You missed the point of TFA. The point is that attackers are using compromised web hosts as a delivery device for the standard malware, not that they are stealing user information for any particular site. The bad guys are counting on the fact that you, as an internet-savvy web surfer, "know" that files coming from www.trustedsite.com are safe.

This is ancient news

[miller60]

Phishing crews have been targeting web site vulnerabilities to deploy spoof sites for several years. In its year-end 2005 Phishing by the Numbers report, Netcraft noted that more than 600 phishing spoof sites were hosted on compromised forums and content management systems in 2005. In January hackers increased their targeting of PHP-based CMS and blogging apps, and were able to distribute the Windows WMF malware through a customer support forum on AMD's web site. There's nothing cutting edge at all about this.

Re:Isn't that XSS??

[egypt_jimbob]

would you happen to know of any other types of attack that XSS might enable?

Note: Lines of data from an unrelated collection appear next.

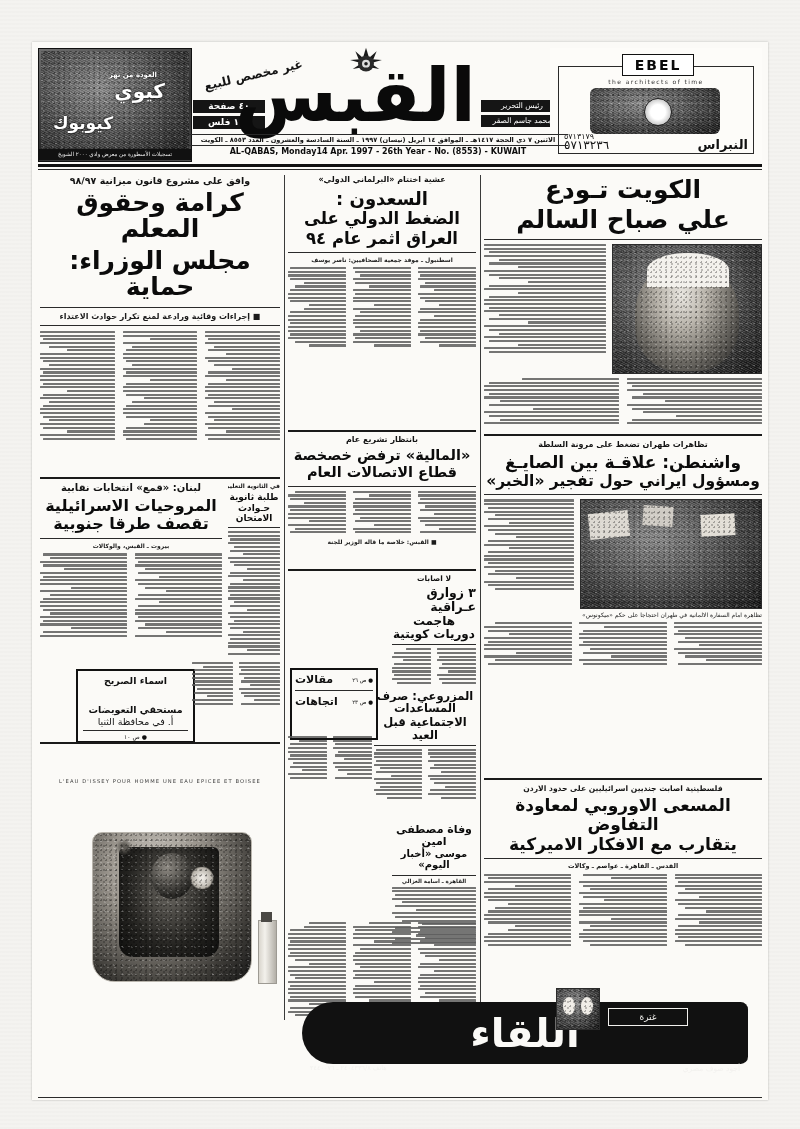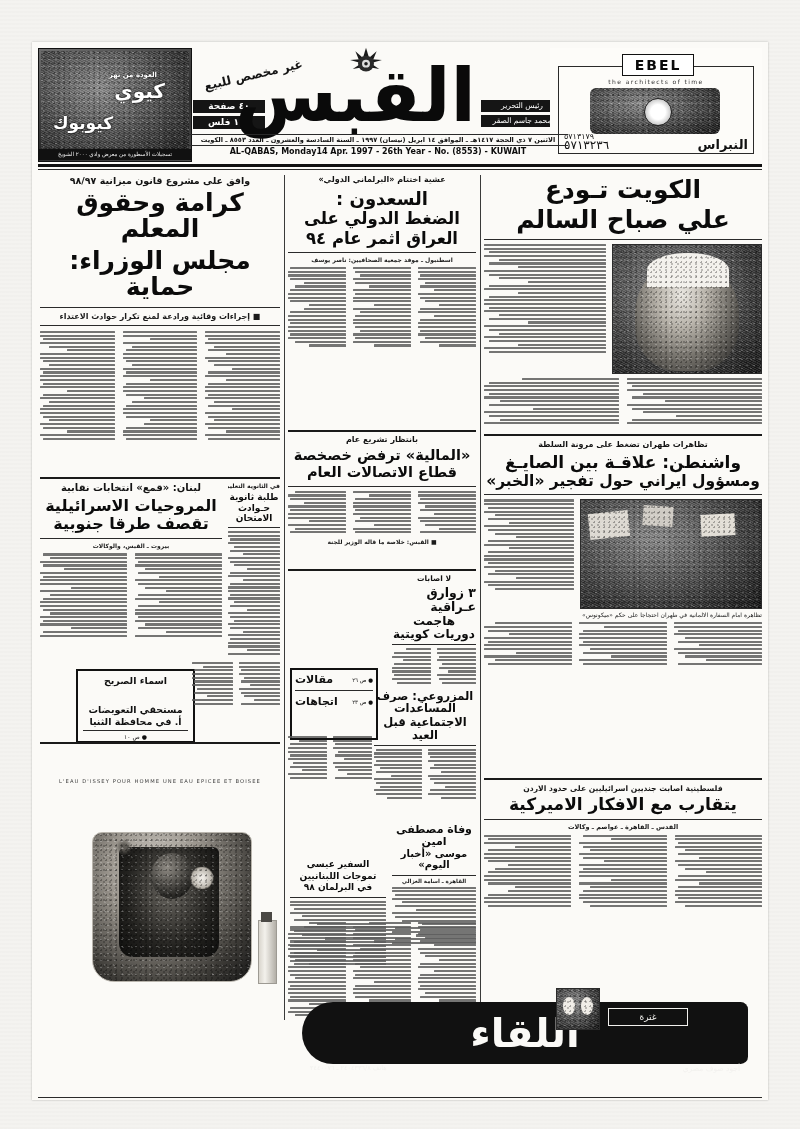"أ. في محافظة الثنيا" div { font-weight: bold -> normal }
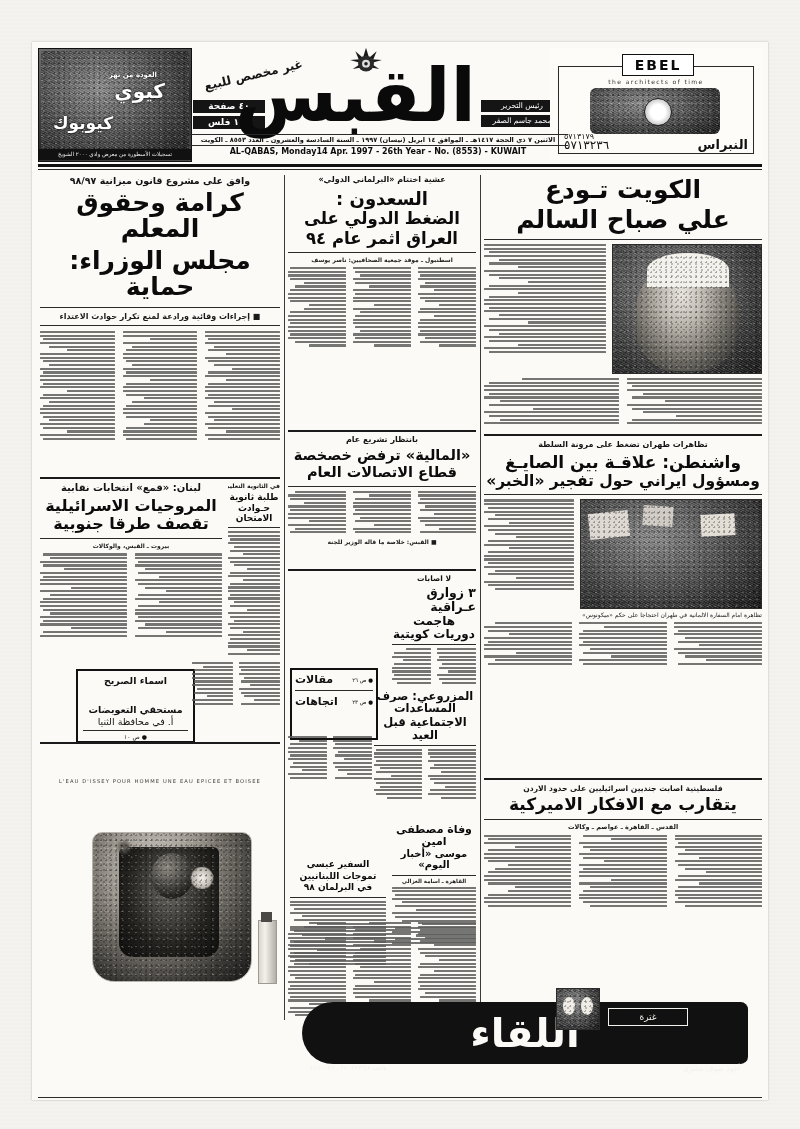"المسعى الاوروبي لمعاودة التفاوض" div.hl { html: none -> <div>المسعى الاوروبي لمعاودة التفاوض</div> }
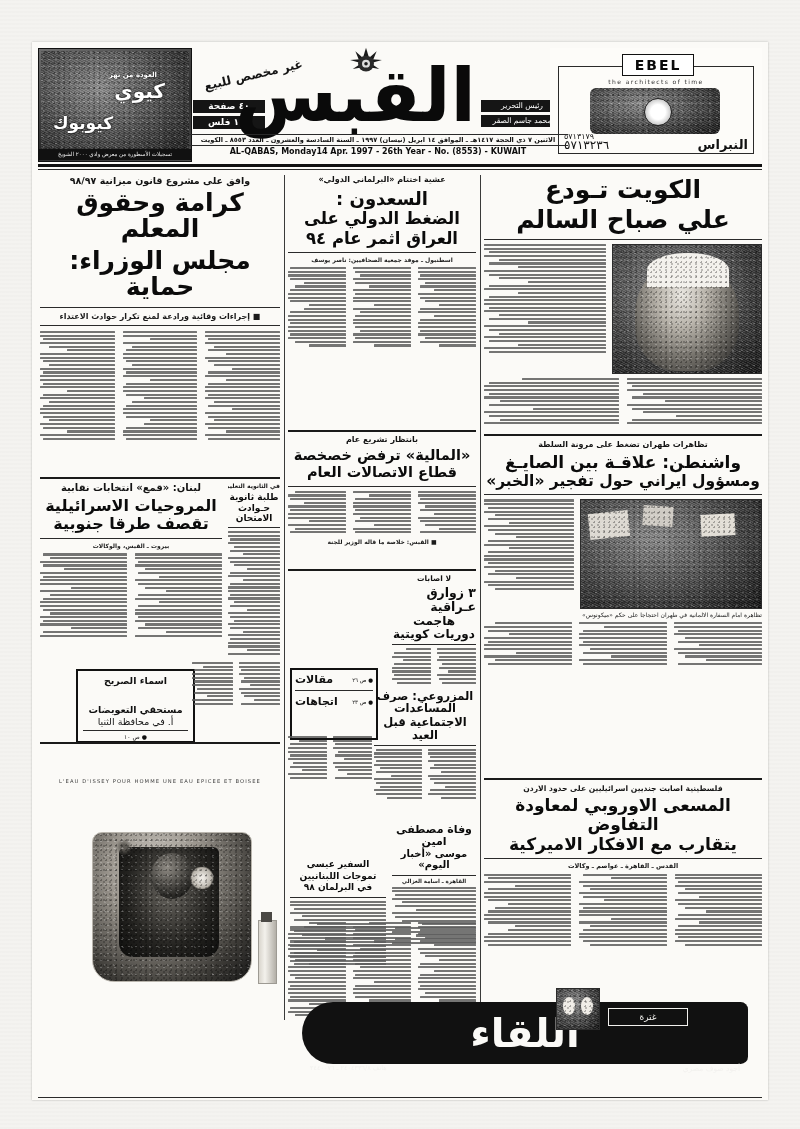"السفير عيسى" div { html: <div> <div>السفير عيسى</div> <div>تموجات اللبنانيين</div> <div>في البرلمان ٩٨</div> <div></div> <div> <i></i> <i></i> <i></i> <i></i> <i></i> <i></i> <i></i> <i></i> <i></i> <i></i> <i></i> <i></i> <i></i> <i></i> <i></i> <i></i> <i></i> <i></i> </div> </div> -> none }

Howabout the myspace worm?

Cross site scripting is really great for simple session hijacking. Php stores a cookie called PHPSESSID by default with your unique session identifier. All of the important bits of your session (username, password, whatever else they're storing) are stored on the server. If someone can guess (very difficult) or steal (with xss very easy) that identifier, they can impersonate you and have access to whatever information that entails on the vulnerable website. If it's phpBB, they can elevate privileges to become a moderator/admin. If it's Amazon they can see your credit card number. So yes, it's great for phishers.

Also, an interesting note about xss: it's a shotgun approach. When an attacker exploits an xss vulnerability, they will steal the cookies of everybody who views that page, not just you.